BEGIN
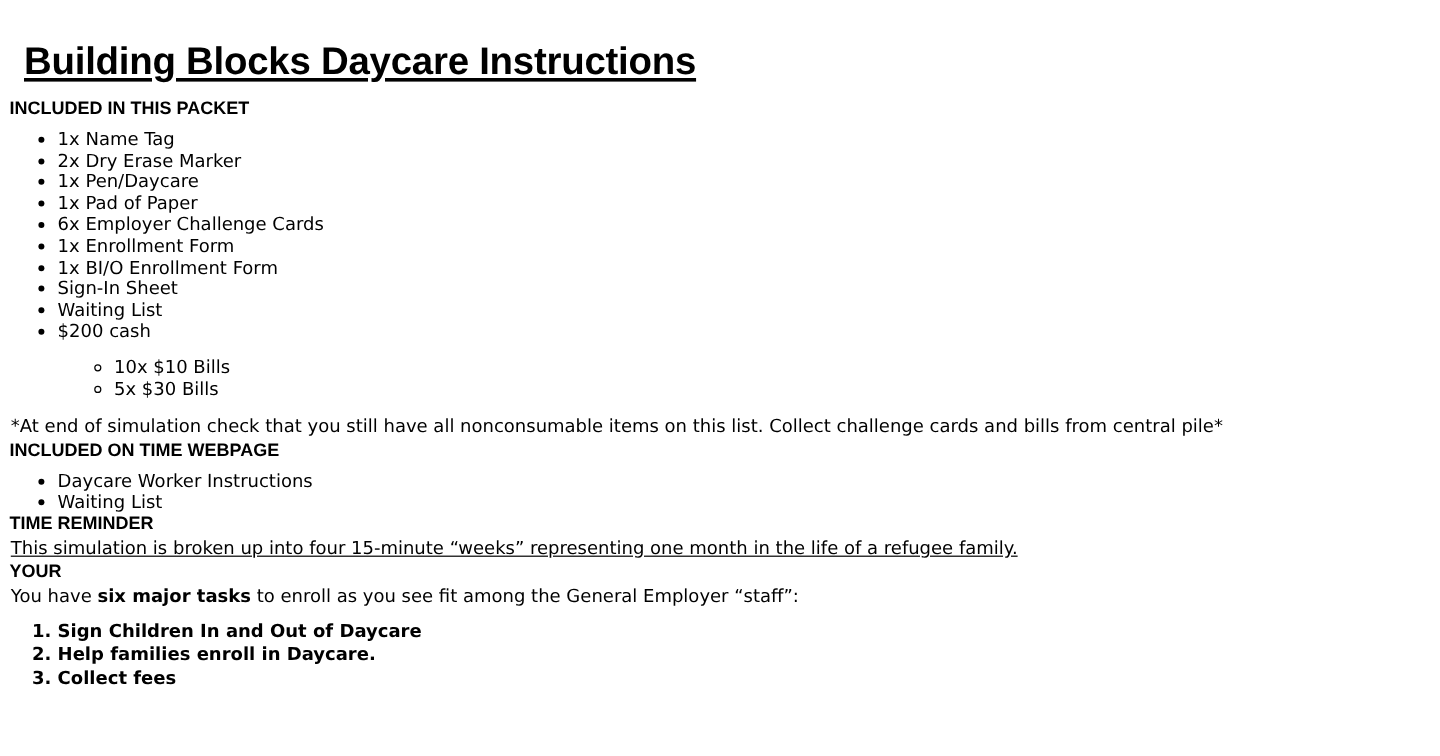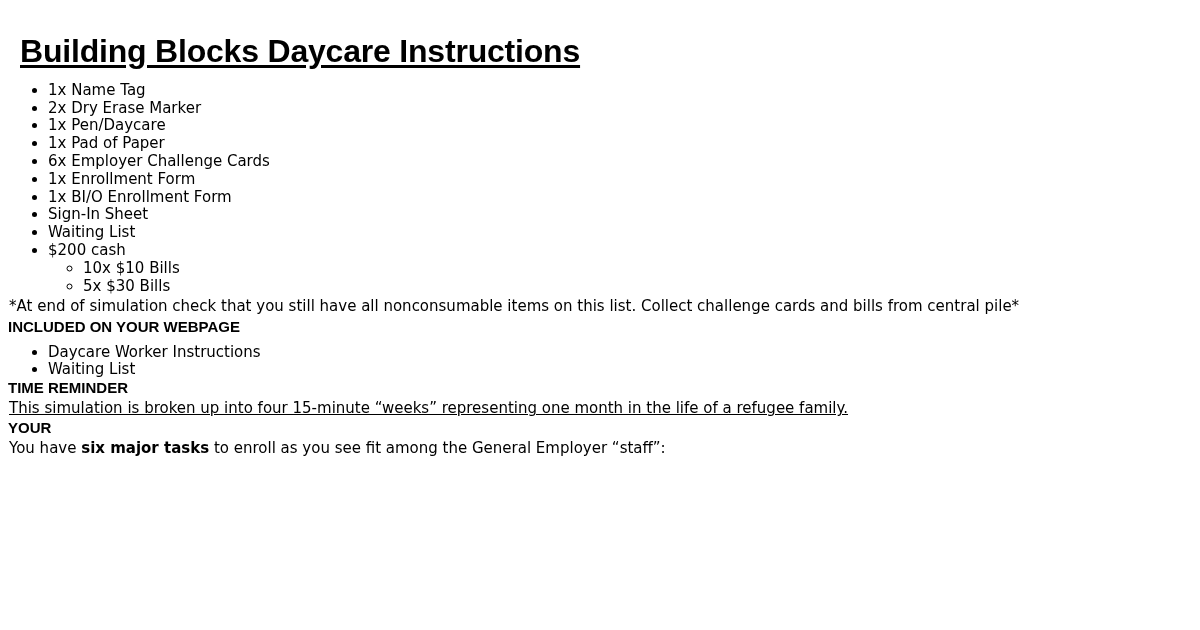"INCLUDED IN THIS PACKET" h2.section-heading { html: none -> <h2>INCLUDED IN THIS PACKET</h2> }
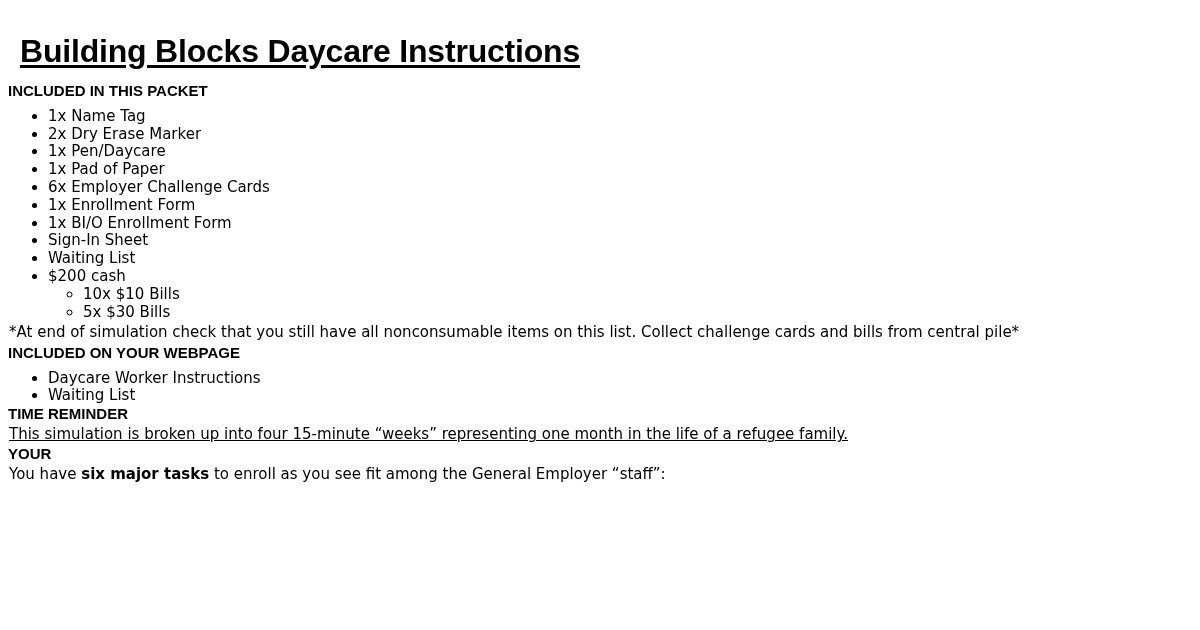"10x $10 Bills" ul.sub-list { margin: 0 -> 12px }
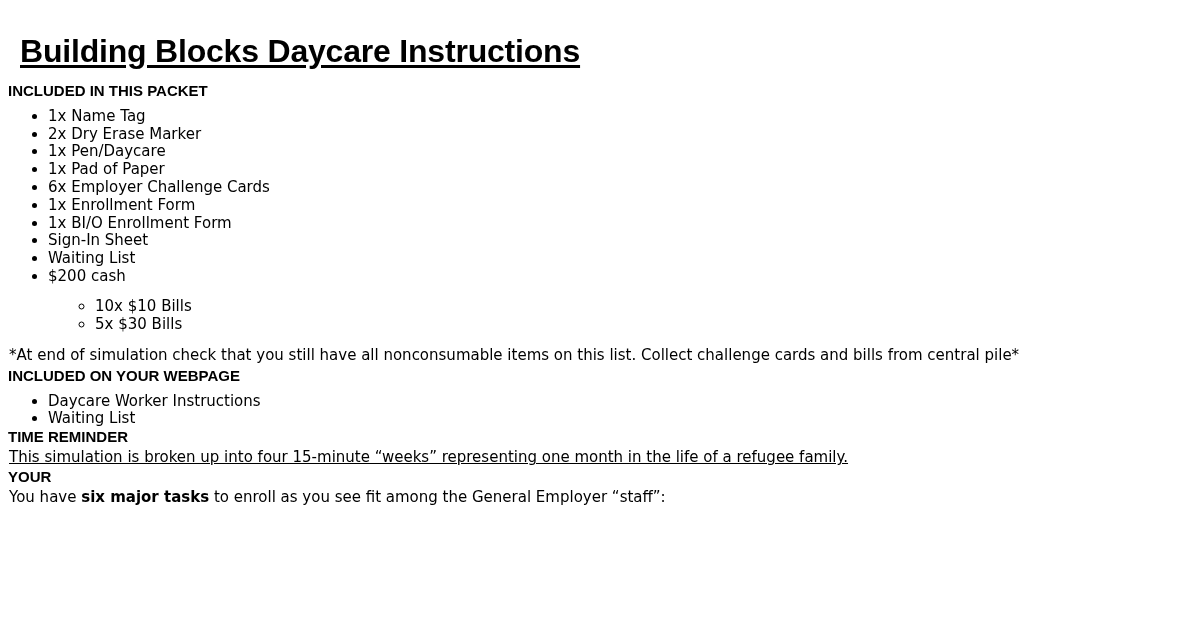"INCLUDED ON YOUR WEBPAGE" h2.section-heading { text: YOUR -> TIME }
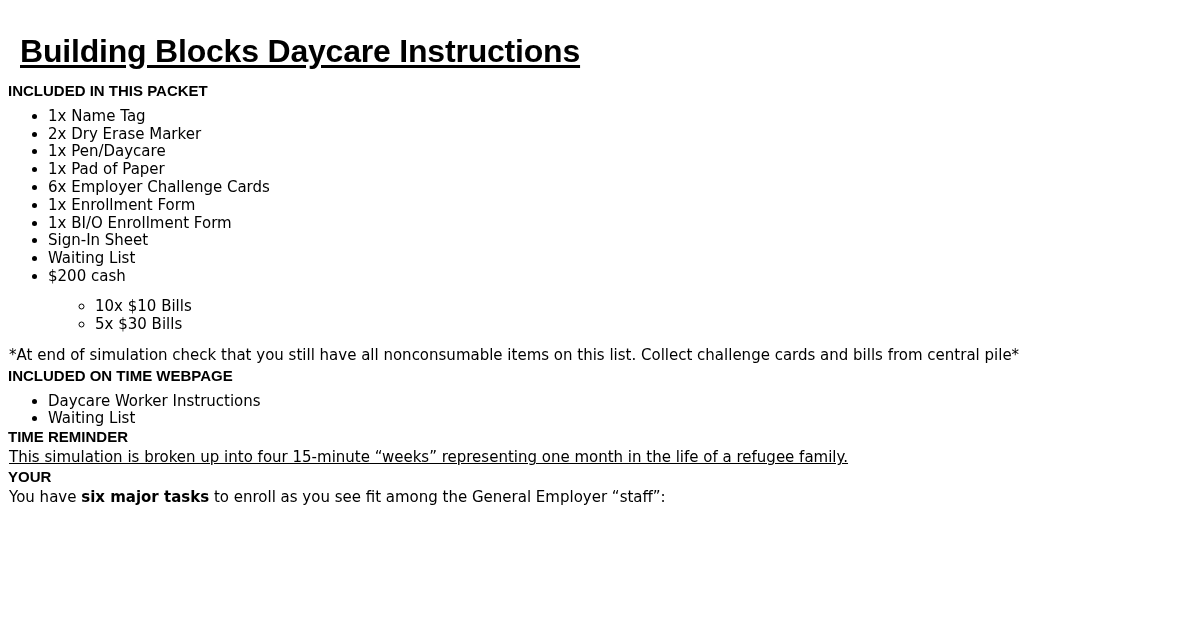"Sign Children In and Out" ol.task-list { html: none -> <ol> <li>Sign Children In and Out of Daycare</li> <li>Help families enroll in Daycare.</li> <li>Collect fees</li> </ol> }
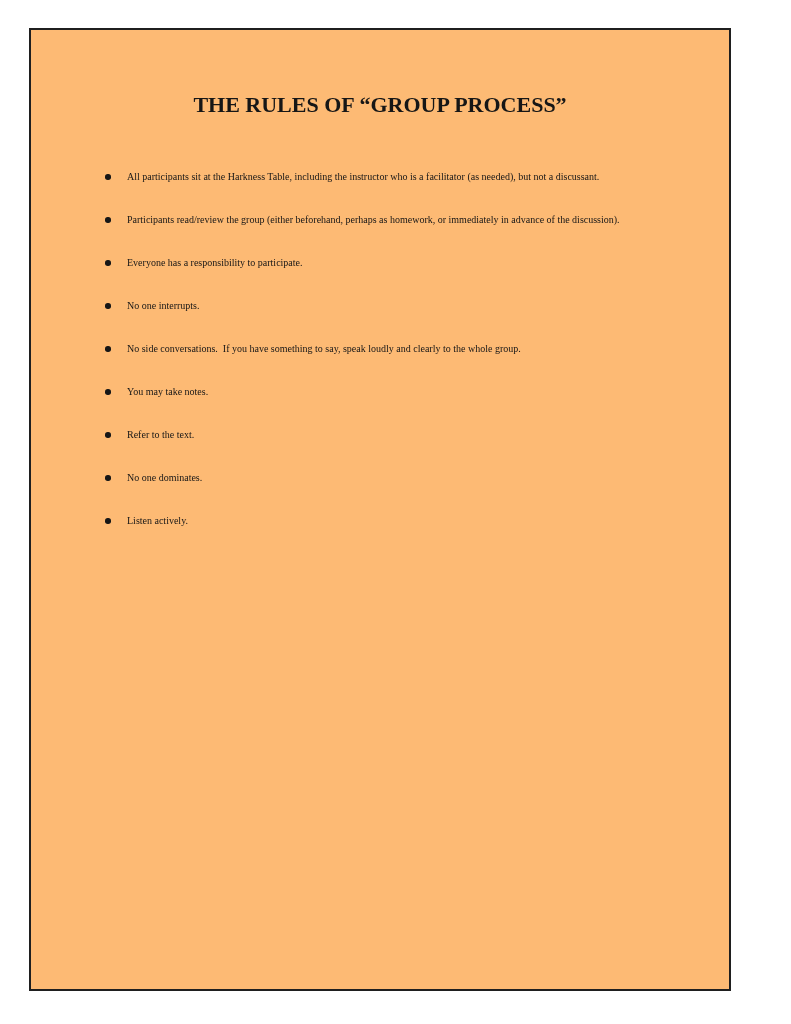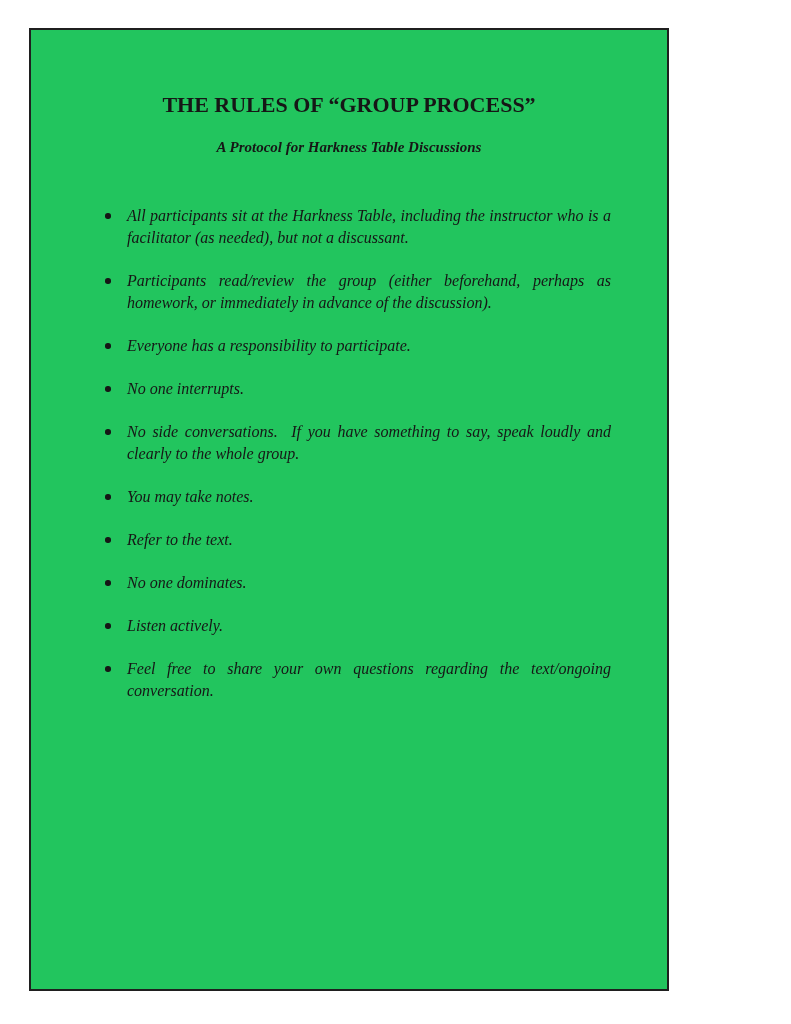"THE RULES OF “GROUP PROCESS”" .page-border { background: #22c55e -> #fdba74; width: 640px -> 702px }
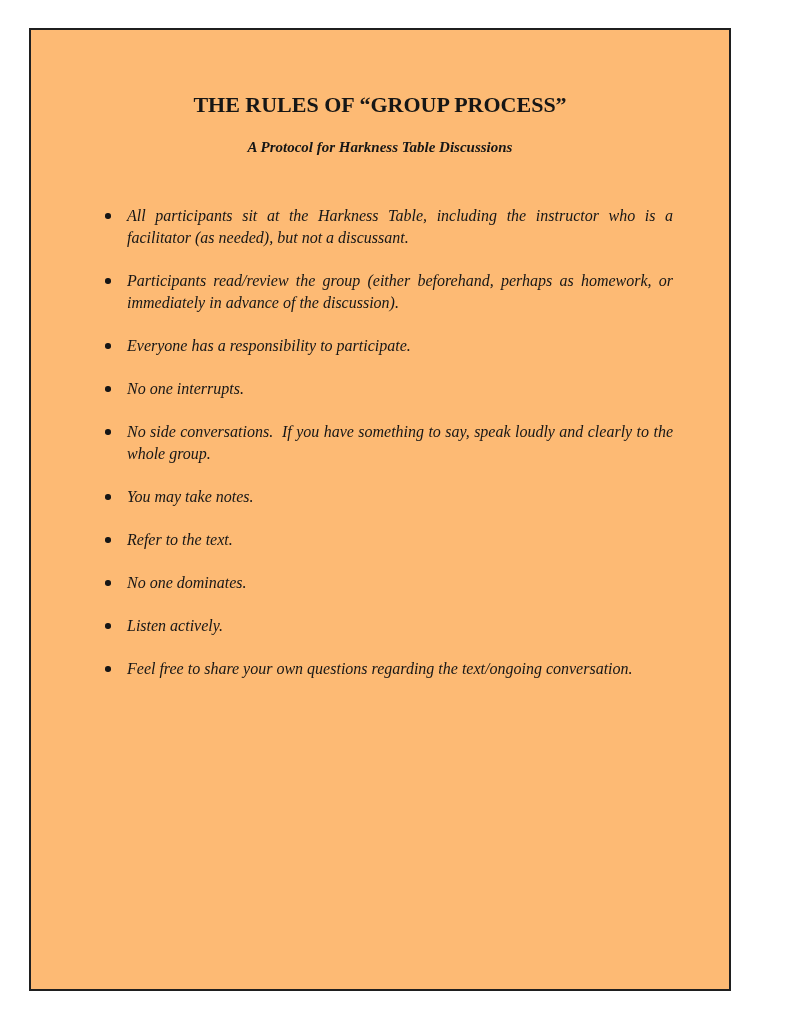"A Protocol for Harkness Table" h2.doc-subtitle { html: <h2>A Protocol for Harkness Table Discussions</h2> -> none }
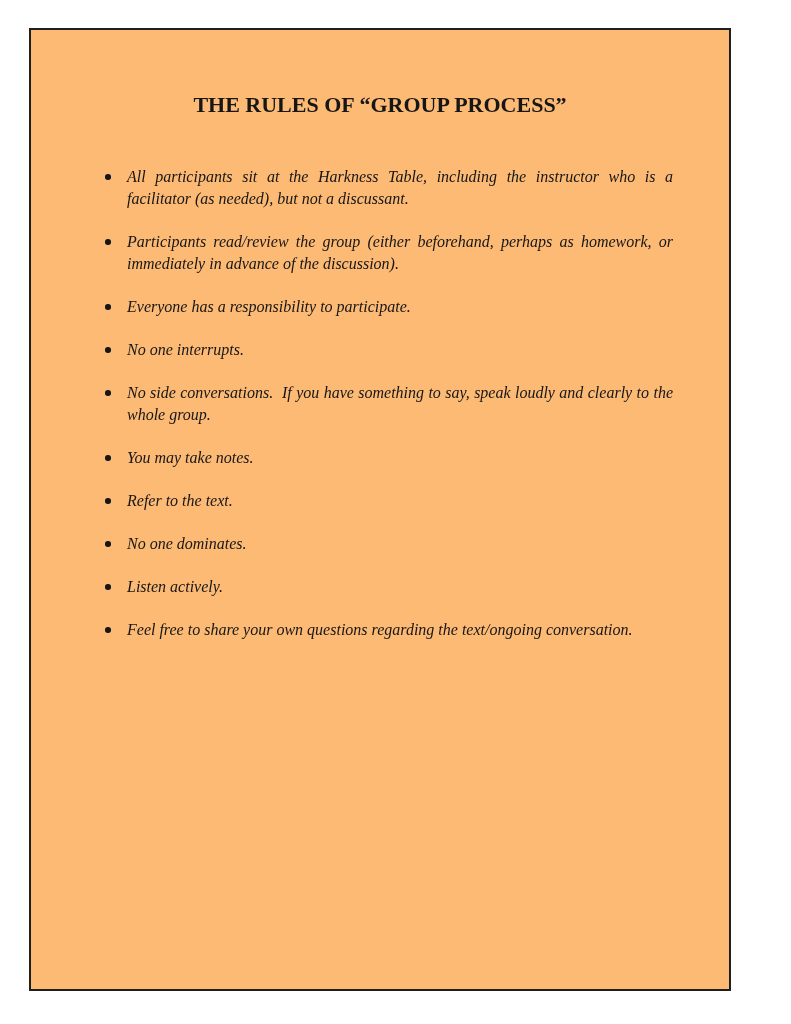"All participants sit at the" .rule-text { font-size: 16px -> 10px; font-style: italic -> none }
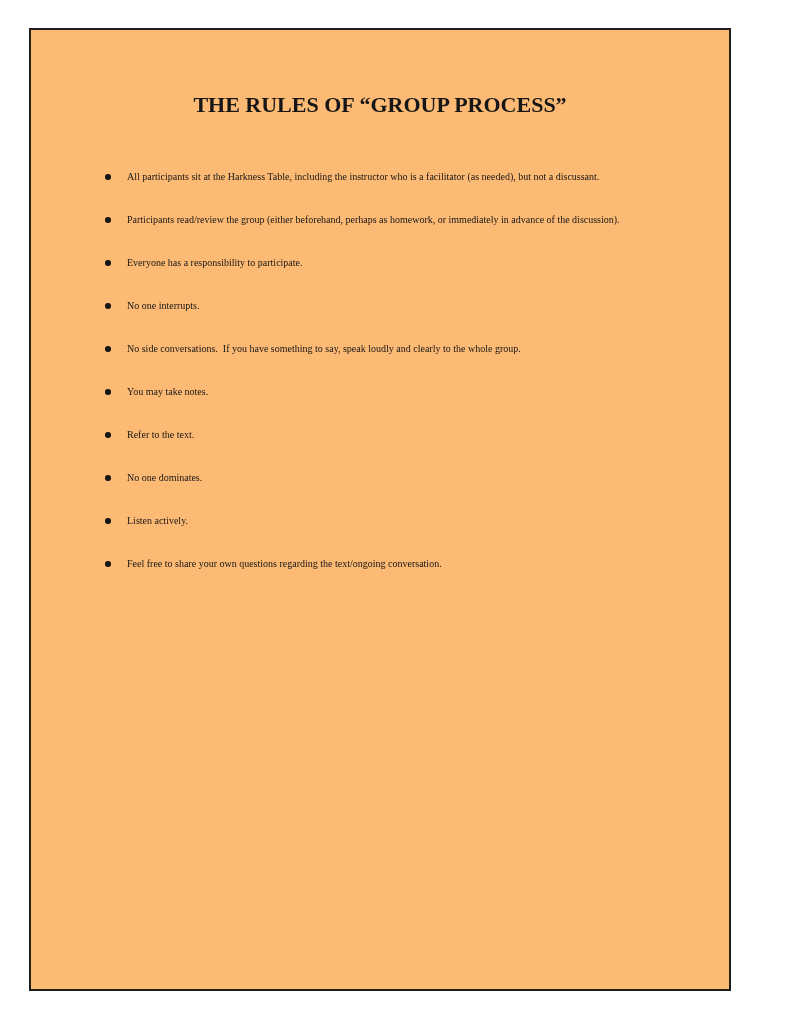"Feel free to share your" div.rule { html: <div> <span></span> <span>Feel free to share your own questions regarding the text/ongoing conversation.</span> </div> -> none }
END
### WORK TO BE COMPLETED
The lines from the one containing "none -> <ol>" through the final line of the data are to be repeated exactly, with both ends included and all pictures left out.

### TASK RESPONSE
"Sign Children In and Out" ol.task-list { html: none -> <ol> <li>Sign Children In and Out of Daycare</li> <li>Help families enroll in Daycare.</li> <li>Collect fees</li> </ol> }
"THE RULES OF “GROUP PROCESS”" .page-border { background: #22c55e -> #fdba74; width: 640px -> 702px }
"A Protocol for Harkness Table" h2.doc-subtitle { html: <h2>A Protocol for Harkness Table Discussions</h2> -> none }
"All participants sit at the" .rule-text { font-size: 16px -> 10px; font-style: italic -> none }
"Feel free to share your" div.rule { html: <div> <span></span> <span>Feel free to share your own questions regarding the text/ongoing conversation.</span> </div> -> none }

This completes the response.